TASK REQUIREMENTS:
All of the entries should be restated word for word, but without their pictures.
=== RAW DATA ===
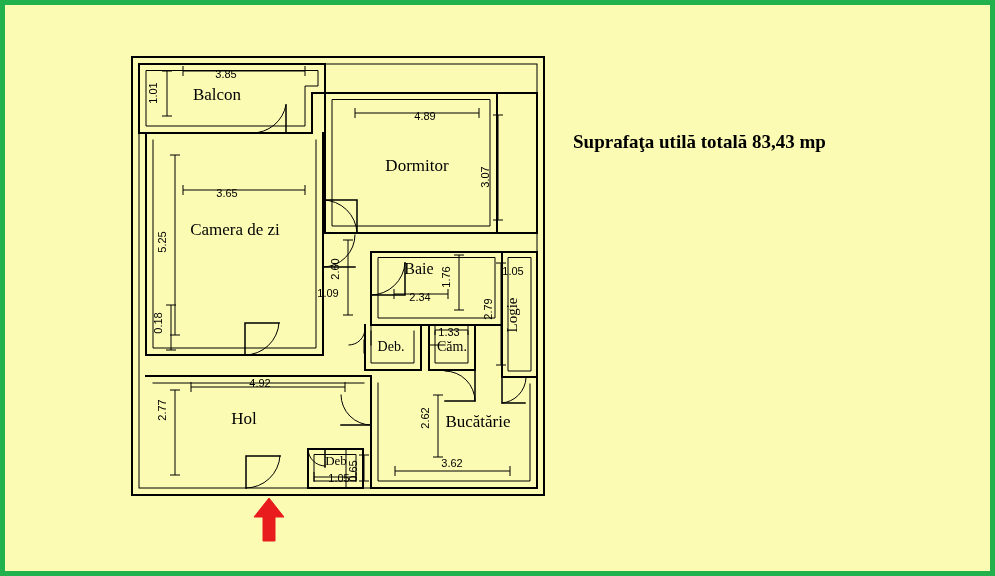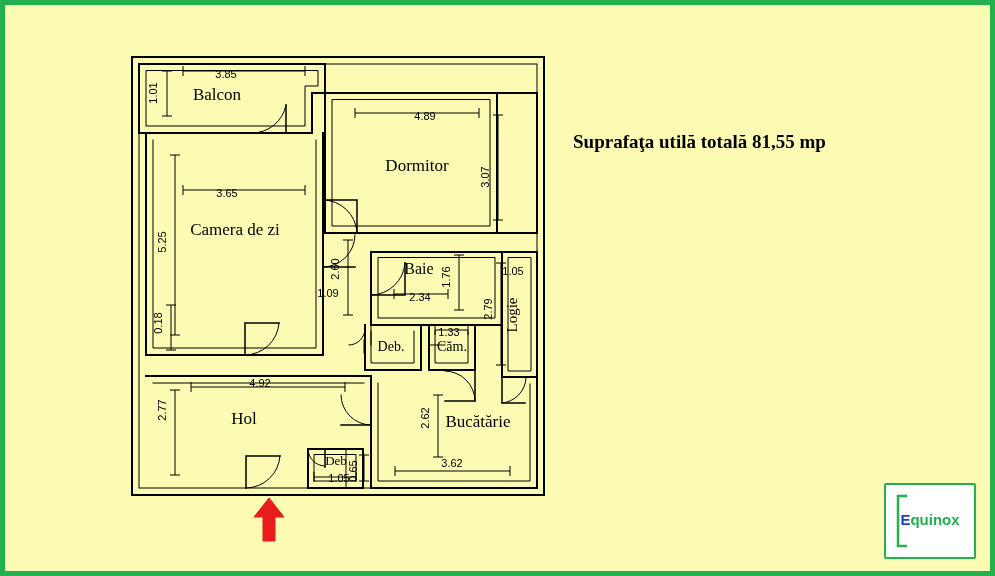--- a/index.html
+++ b/index.html
@@ -206,7 +206,7 @@
   </svg>
 
   <div class="notes">
-    <div>Suprafaţa utilă totală 81,55 mp</div>
+    <div>Suprafaţa utilă totală 83,43 mp</div>
   </div>
 
   <div class="logo-box">

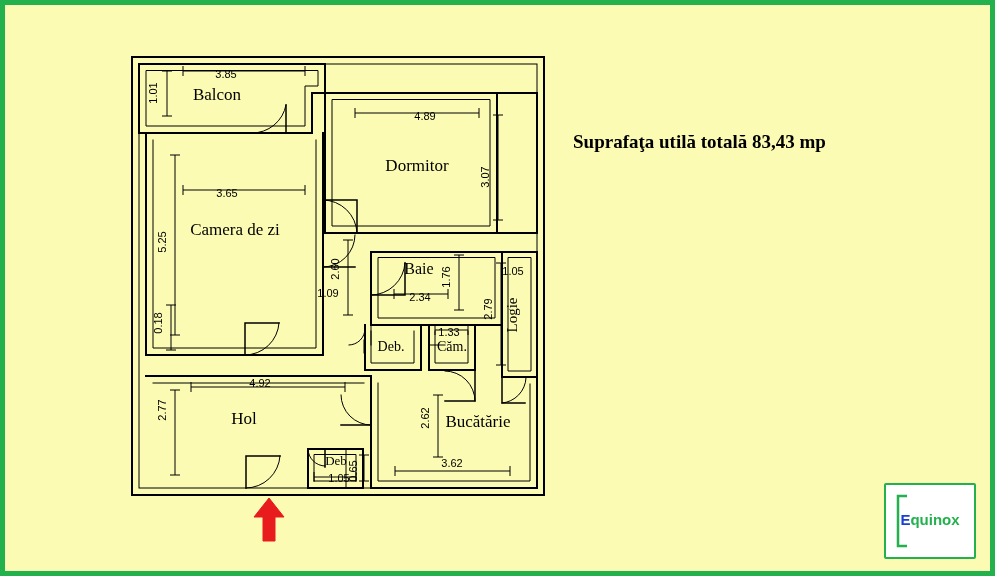--- a/index.html
+++ b/index.html
@@ -209,14 +209,6 @@
     <div>Suprafaţa utilă totală 83,43 mp</div>
   </div>
 
-  <div class="logo-box">
-    <svg class="logo-mark" viewBox="0 0 14 54">
-      <path d="M12 2 L3 2 L3 52 L12 52" fill="none" stroke="#22b14c" stroke-width="2.5"></path>
-    </svg>
-    <div class="logo-text">
-      <span class="accent">E</span><span>quinox</span>
-    </div>
-  </div>
 
 </div>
===
RESULT:
--- a/index.html
+++ b/index.html
@@ -206,7 +206,7 @@
   </svg>
 
   <div class="notes">
-    <div>Suprafaţa utilă totală 81,55 mp</div>
+    <div>Suprafaţa utilă totală 83,43 mp</div>
   </div>
 
   <div class="logo-box">

--- a/index.html
+++ b/index.html
@@ -209,14 +209,6 @@
     <div>Suprafaţa utilă totală 83,43 mp</div>
   </div>
 
-  <div class="logo-box">
-    <svg class="logo-mark" viewBox="0 0 14 54">
-      <path d="M12 2 L3 2 L3 52 L12 52" fill="none" stroke="#22b14c" stroke-width="2.5"></path>
-    </svg>
-    <div class="logo-text">
-      <span class="accent">E</span><span>quinox</span>
-    </div>
-  </div>
 
 </div>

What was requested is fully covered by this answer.